The measure is part of a group of state laws that critics assert are anti-LGBTQ in character. Equality Utah and the National Center for Lesbian Rights (NCLR), which filed the federal lawsuit in October on behalf of three public school students, argue that the laws violate the First Amendment rights of students and teachers, and that they run afoul of federal education laws.

The suit, Equality Utah v. Utah State Board of Education, asserts that the anti-gay law harms LGBTQ children in particular because the measure makes it illegal for schools to discuss homosexuality in a “positive” way in settings like sex education classes or through student-run clubs.

This legal challenge, which is the first of its type in the United States, includes a 7-year-old plaintiff who said he was bullied in kindergarten because he doesn’t conform to a “traditional” gender. His parents were told that the school district couldn’t do anything about the mistreatment of their son because of the anti-LGBTQ law.
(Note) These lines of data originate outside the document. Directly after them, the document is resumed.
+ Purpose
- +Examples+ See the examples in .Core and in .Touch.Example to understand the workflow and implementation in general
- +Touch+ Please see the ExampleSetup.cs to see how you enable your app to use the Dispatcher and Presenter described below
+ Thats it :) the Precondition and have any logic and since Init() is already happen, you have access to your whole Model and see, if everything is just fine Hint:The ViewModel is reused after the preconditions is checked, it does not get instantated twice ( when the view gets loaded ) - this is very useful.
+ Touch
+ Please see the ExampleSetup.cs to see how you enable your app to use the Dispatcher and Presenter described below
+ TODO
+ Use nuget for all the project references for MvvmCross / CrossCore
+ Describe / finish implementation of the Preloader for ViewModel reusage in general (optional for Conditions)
Another plaintiff is a girl who said she was bullied in middle school for holding hands with another girl. The third plaintiff is a gay teenager who was bullied in high school and was also prevented from making a presentation in class on his family history because he wanted to include his gay uncle.

“It is long past time for these dangerous laws to be struck from the books, ” said NCLR Executive Director Katie Kendall in a statement. “The U.S. Supreme Court has held that sexual orientation is ‘a normal expression of human sexuality’ and that LGBT people must be treated equally under the law. These laws openly discriminate against LGBT students and teachers.”

Equality Utah expressed similar sentiments.

“These are some of the last remaining anti-LGBT laws that are currently being enforced in the country, and they’re especially odious because they explicitly apply to school classes on every subject, ” Equality Utah Executive Director Troy Wil­liams said. “These laws send a message that our lives are shameful and must be hidden and censored. They create a deadly culture of silence and non-acceptance, causing harms that can never fully be undone. The time has come to end the stigma and strike down this shameful law.”

The law’s defenders say the provision bans only promotion of LGBTQ issues that are biased toward gay rights, but critics argue that the law is being interpreted so broadly that in many public schools, these issues are not discussed at all.